Work instructions - Leaving out the images, transcribe every record below exactly.

[Web interface edit records]
== Segment start ==
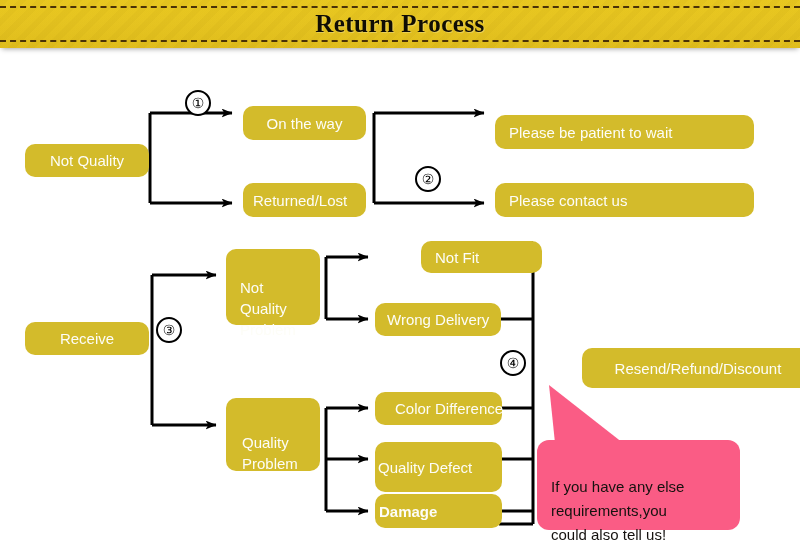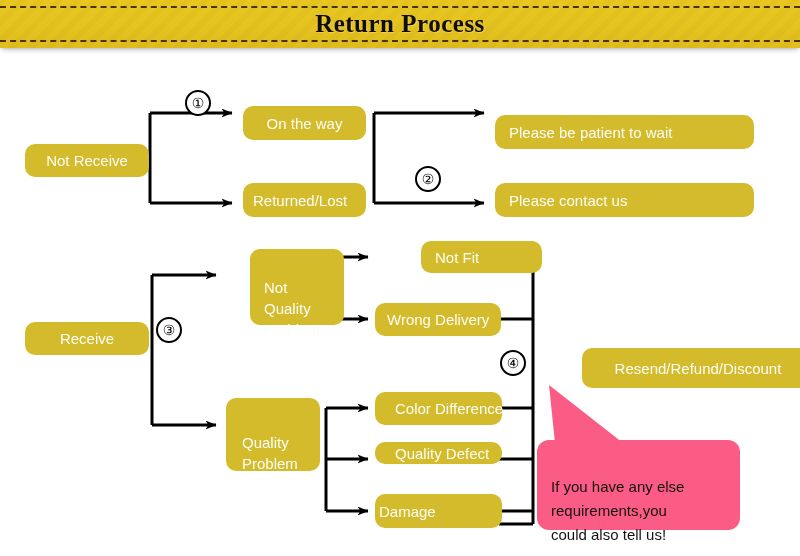"Not Receive" span { text: Receive -> Quality }
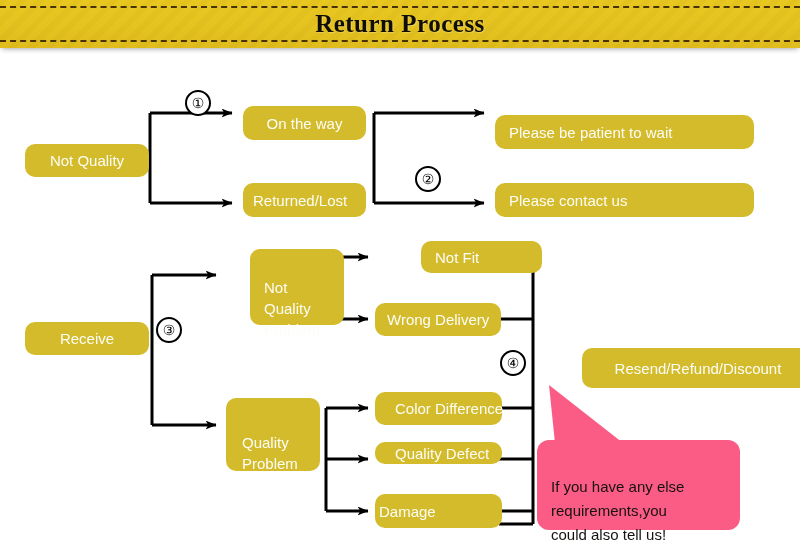"Not" div.node { margin-left: 24px -> none }
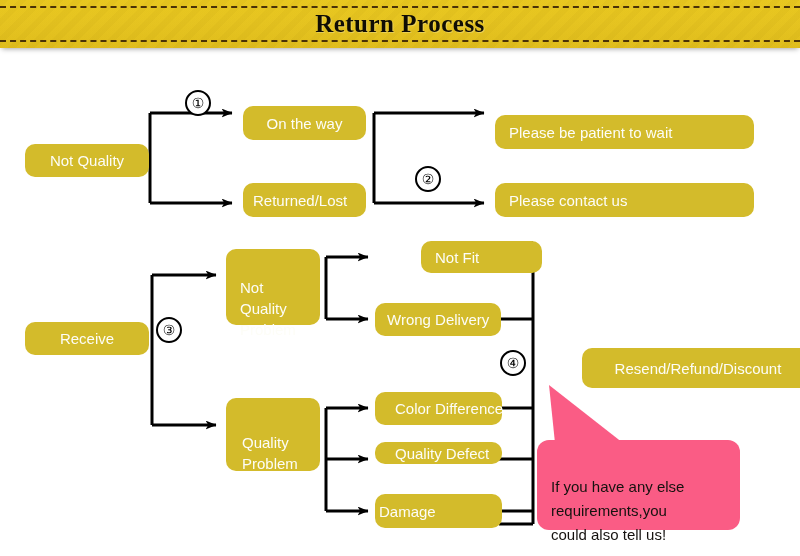"Quality Defect" div.node { height: 22px -> 50px; padding-left: 20px -> 3px }
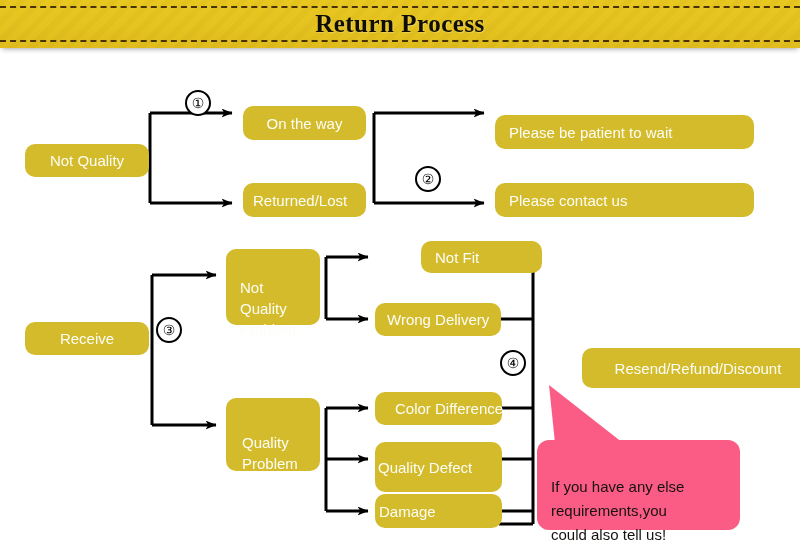"Damage" div.node { font-weight: none -> bold }
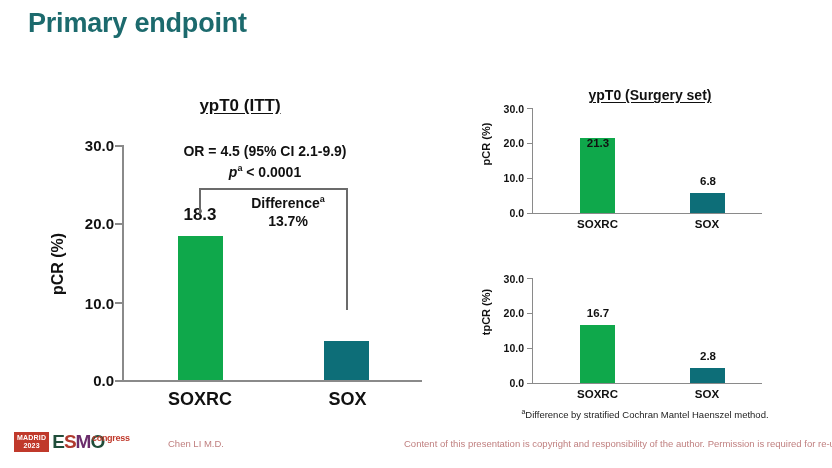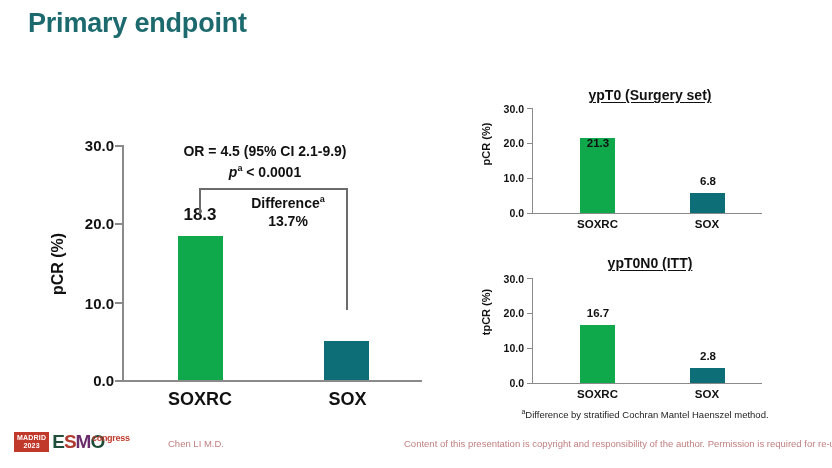"ypT0 (ITT)" div.chart-title { html: none -> <div>ypT0 (ITT)</div> }
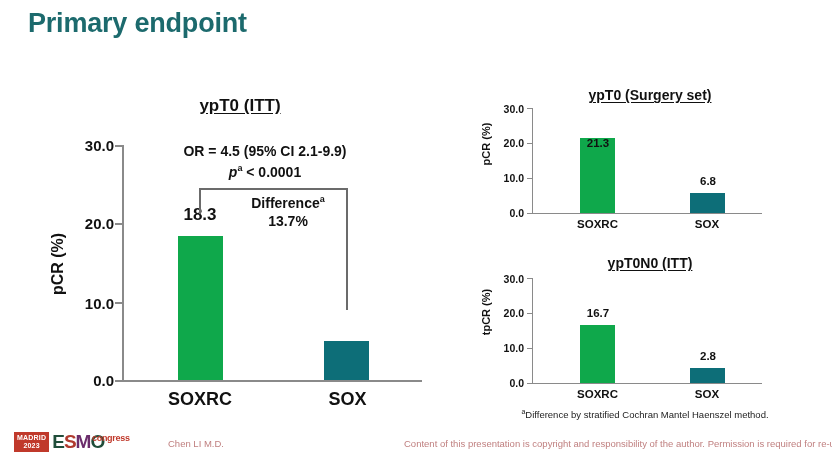"ypT0N0 (ITT)" div.chart-title { html: <div>ypT0N0 (ITT)</div> -> none }
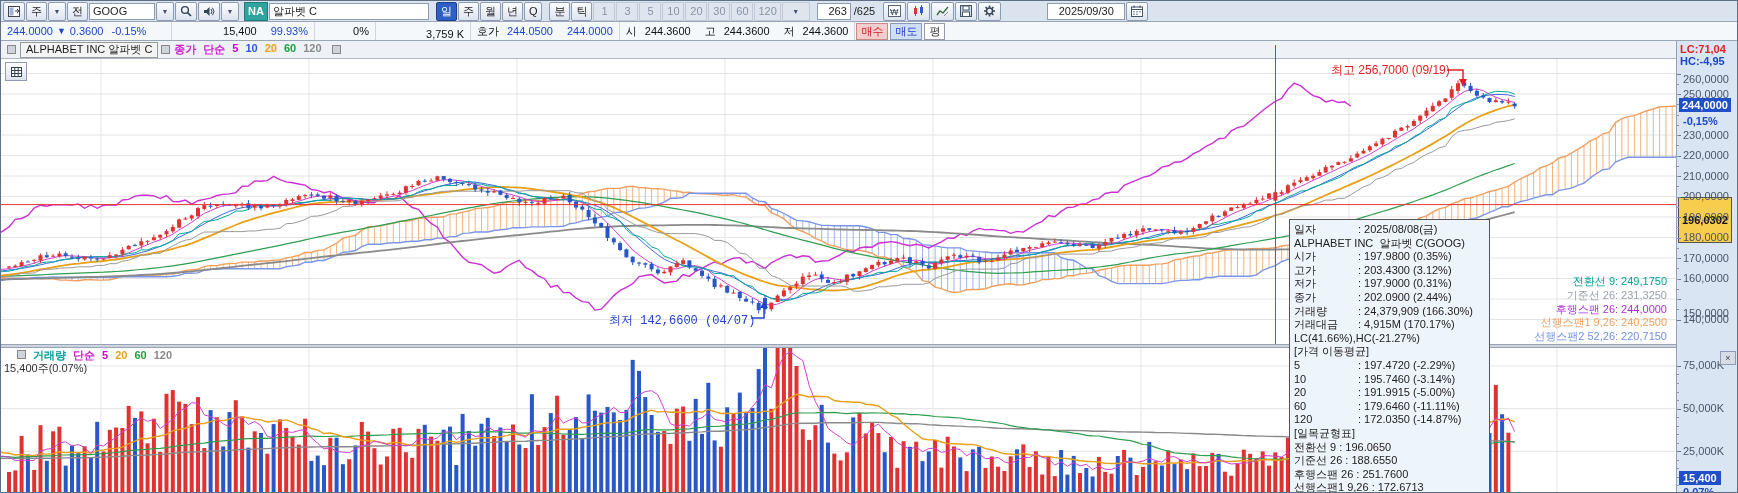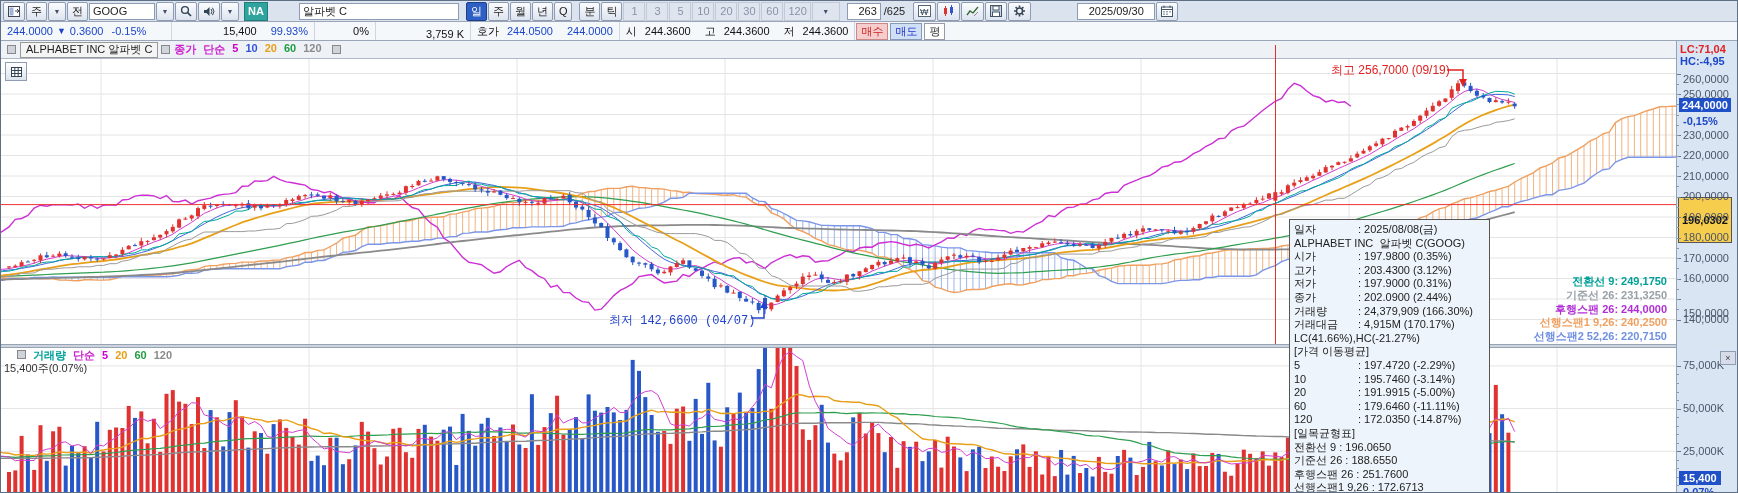"알파벳 C" div.tinput { margin-left: 30px -> none }
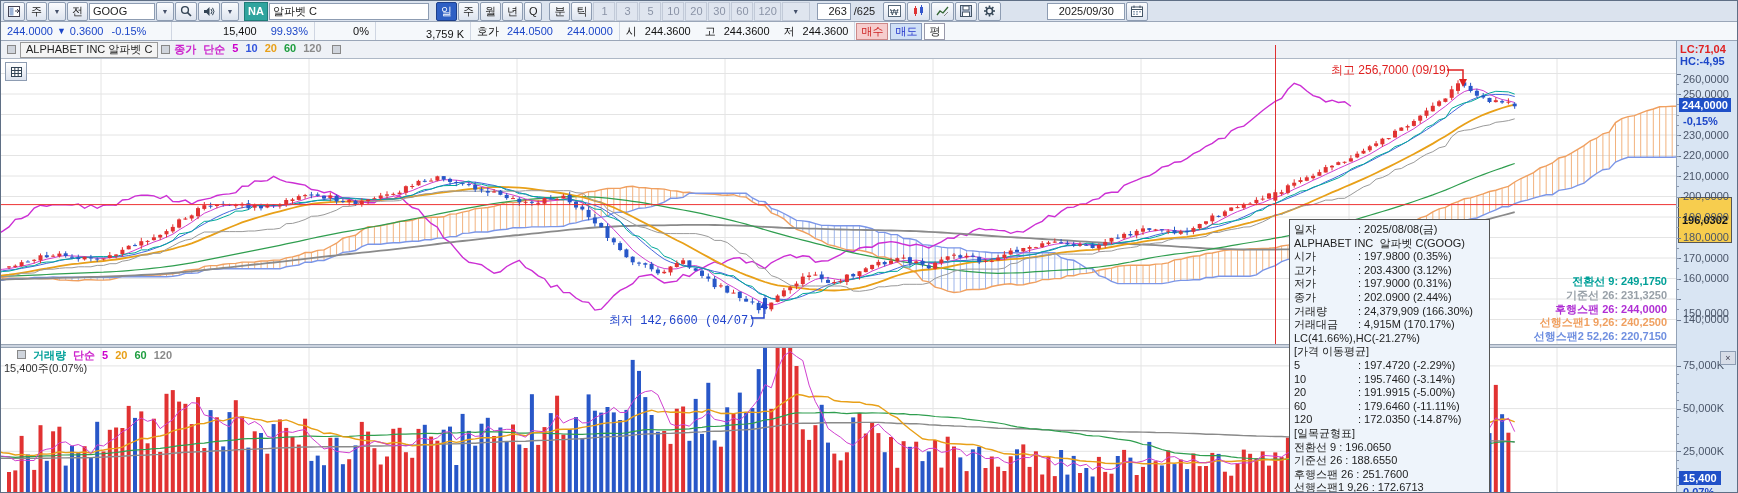"전환선 9: 249,1750" .ichi-values { font-weight: bold -> normal }
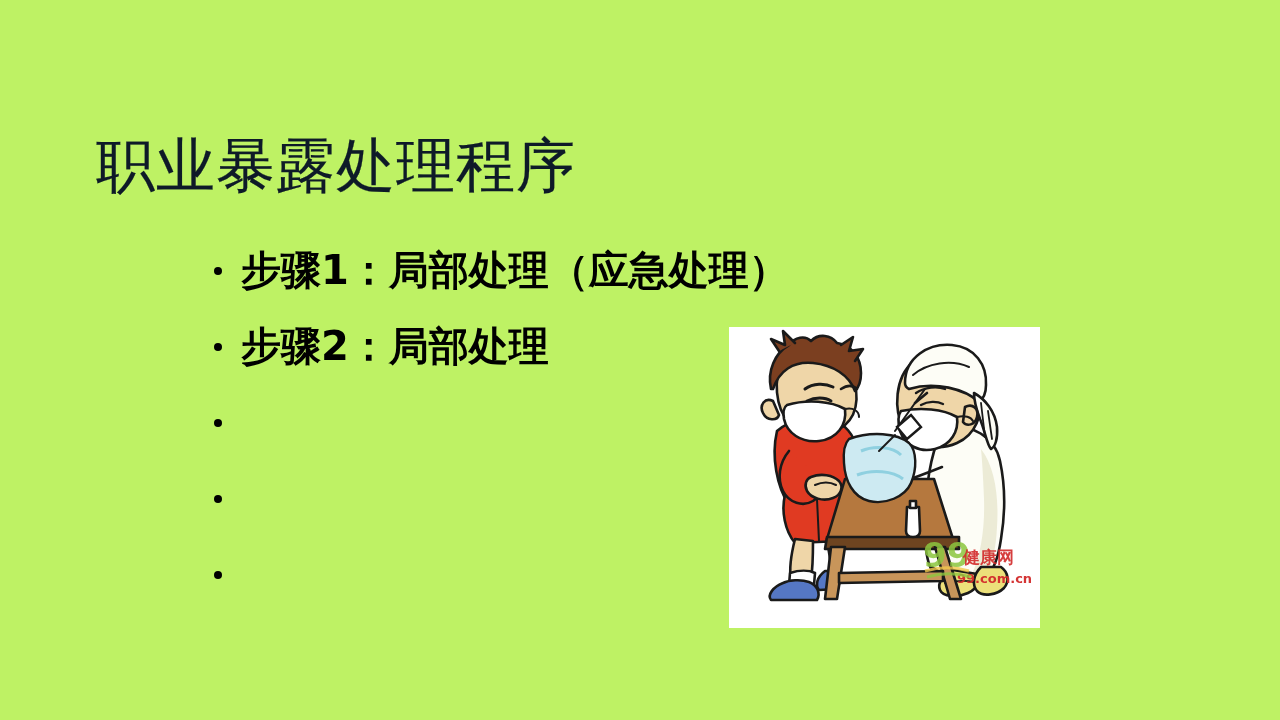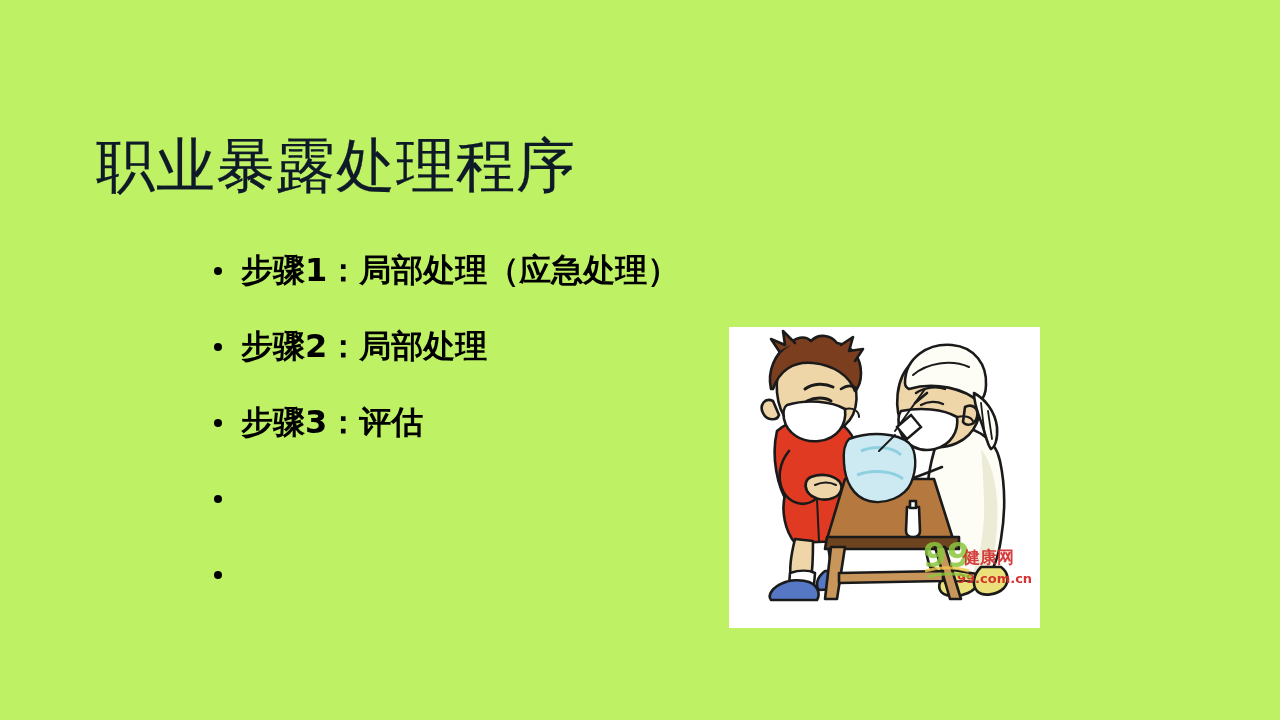"步骤1：局部处理（应急处理）" .bullet-item { font-size: 32px -> 40px }
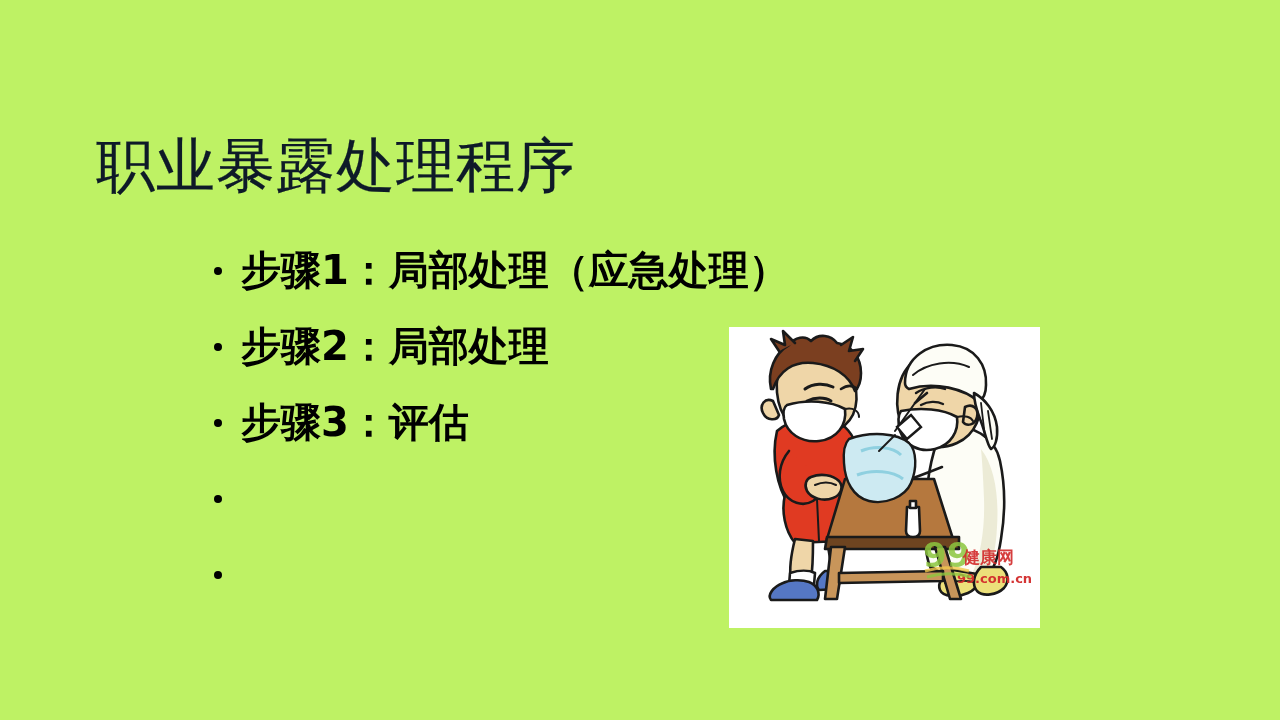"步骤3：评估" span.bullet-text { html: <span>步骤3：评估</span> -> none }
== Segment end ==
Task response -
"Not Receive" span { text: Receive -> Quality }
"Not" div.node { margin-left: 24px -> none }
"Quality Defect" div.node { height: 22px -> 50px; padding-left: 20px -> 3px }
"Damage" div.node { font-weight: none -> bold }
"ypT0 (ITT)" div.chart-title { html: none -> <div>ypT0 (ITT)</div> }
"ypT0N0 (ITT)" div.chart-title { html: <div>ypT0N0 (ITT)</div> -> none }
"알파벳 C" div.tinput { margin-left: 30px -> none }
"전환선 9: 249,1750" .ichi-values { font-weight: bold -> normal }
"步骤1：局部处理（应急处理）" .bullet-item { font-size: 32px -> 40px }
"步骤3：评估" span.bullet-text { html: <span>步骤3：评估</span> -> none }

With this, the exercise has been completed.